## [PROBLEM TO SOLVE]
Copy each line of the records that contains the word "them".
** Opening SUPPLIED INFORMATION block **
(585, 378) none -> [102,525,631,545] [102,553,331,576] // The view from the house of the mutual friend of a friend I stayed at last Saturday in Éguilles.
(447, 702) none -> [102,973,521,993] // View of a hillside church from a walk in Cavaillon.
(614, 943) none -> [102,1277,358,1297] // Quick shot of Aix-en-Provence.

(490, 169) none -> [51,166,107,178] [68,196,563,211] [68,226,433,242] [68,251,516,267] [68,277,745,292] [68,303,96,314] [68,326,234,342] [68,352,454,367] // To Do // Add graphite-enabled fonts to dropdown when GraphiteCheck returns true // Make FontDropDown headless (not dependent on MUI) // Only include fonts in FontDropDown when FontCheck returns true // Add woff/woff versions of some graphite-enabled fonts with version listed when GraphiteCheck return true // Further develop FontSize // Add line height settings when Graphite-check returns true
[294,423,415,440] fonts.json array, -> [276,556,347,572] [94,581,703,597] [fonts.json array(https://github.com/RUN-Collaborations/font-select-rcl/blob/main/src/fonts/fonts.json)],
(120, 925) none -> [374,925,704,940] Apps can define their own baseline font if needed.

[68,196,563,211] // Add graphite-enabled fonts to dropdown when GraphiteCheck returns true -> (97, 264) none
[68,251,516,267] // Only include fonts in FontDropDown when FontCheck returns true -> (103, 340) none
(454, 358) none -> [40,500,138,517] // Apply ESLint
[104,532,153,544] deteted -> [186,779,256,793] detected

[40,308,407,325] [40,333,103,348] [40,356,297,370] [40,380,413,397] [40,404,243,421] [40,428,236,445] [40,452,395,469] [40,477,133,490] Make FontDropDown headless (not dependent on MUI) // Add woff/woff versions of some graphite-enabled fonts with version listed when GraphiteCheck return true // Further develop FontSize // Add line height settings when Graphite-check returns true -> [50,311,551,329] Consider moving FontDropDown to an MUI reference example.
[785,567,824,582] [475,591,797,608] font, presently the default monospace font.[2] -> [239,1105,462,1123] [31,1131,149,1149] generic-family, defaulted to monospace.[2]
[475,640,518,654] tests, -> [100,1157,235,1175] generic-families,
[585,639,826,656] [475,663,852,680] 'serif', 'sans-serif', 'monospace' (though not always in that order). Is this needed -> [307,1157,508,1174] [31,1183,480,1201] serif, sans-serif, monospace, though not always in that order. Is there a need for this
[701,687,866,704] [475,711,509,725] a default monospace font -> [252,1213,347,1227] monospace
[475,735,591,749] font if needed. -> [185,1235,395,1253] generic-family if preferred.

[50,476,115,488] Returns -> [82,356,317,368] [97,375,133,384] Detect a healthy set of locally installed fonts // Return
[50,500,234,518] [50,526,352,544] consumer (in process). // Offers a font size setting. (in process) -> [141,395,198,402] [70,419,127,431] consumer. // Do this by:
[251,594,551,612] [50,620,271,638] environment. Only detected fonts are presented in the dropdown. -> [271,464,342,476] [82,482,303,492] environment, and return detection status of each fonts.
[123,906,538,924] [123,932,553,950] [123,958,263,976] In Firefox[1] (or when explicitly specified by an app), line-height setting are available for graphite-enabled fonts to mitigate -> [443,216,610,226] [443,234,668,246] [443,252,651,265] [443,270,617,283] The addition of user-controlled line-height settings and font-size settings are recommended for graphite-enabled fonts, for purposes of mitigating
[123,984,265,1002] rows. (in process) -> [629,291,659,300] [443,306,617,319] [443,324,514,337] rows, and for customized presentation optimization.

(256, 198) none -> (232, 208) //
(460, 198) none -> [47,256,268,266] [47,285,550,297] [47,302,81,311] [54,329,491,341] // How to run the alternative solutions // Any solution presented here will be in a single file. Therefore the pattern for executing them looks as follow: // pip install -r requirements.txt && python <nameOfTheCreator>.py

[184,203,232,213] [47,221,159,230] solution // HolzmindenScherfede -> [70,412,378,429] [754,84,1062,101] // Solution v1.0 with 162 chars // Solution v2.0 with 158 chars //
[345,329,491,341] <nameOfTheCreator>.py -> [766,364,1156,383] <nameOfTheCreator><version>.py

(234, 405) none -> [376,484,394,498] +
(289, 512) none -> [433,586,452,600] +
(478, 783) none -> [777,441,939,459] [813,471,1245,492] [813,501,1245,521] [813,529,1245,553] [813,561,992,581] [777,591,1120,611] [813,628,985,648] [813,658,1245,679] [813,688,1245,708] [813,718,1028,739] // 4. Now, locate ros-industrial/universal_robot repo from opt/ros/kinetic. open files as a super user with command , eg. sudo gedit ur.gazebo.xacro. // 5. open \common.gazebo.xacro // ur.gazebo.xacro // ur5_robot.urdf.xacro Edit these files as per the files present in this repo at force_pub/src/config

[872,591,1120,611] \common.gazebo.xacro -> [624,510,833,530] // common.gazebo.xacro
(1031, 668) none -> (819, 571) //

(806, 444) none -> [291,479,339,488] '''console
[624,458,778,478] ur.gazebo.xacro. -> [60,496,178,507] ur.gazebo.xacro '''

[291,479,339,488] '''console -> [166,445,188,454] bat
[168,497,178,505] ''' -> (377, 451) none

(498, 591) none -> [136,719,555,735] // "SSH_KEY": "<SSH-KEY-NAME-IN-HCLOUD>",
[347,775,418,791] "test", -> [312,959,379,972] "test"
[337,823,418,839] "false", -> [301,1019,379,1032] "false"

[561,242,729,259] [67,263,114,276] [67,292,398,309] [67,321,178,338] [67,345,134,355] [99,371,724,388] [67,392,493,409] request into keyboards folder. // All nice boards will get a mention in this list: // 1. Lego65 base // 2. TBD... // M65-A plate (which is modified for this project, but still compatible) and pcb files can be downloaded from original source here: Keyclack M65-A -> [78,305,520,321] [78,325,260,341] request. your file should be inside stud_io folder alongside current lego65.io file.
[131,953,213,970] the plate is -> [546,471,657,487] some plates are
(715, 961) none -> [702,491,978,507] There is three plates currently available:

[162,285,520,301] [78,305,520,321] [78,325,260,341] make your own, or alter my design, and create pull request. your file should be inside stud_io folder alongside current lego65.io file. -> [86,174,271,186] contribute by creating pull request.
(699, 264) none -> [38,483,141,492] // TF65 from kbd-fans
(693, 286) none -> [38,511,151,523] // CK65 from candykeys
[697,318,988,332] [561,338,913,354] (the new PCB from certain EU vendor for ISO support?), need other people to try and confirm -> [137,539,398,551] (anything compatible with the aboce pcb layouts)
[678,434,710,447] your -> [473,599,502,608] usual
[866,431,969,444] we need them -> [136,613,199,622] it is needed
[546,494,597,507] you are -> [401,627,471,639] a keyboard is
** Closing SUPPLIED INFORMATION block **
## [WRITTEN SOLUTION]
(460, 198) none -> [47,256,268,266] [47,285,550,297] [47,302,81,311] [54,329,491,341] // How to run the alternative solutions // Any solution presented here will be in a single file. Therefore the pattern for executing them looks as follow: // pip install -r requirements.txt && python <nameOfTheCreator>.py
[866,431,969,444] we need them -> [136,613,199,622] it is needed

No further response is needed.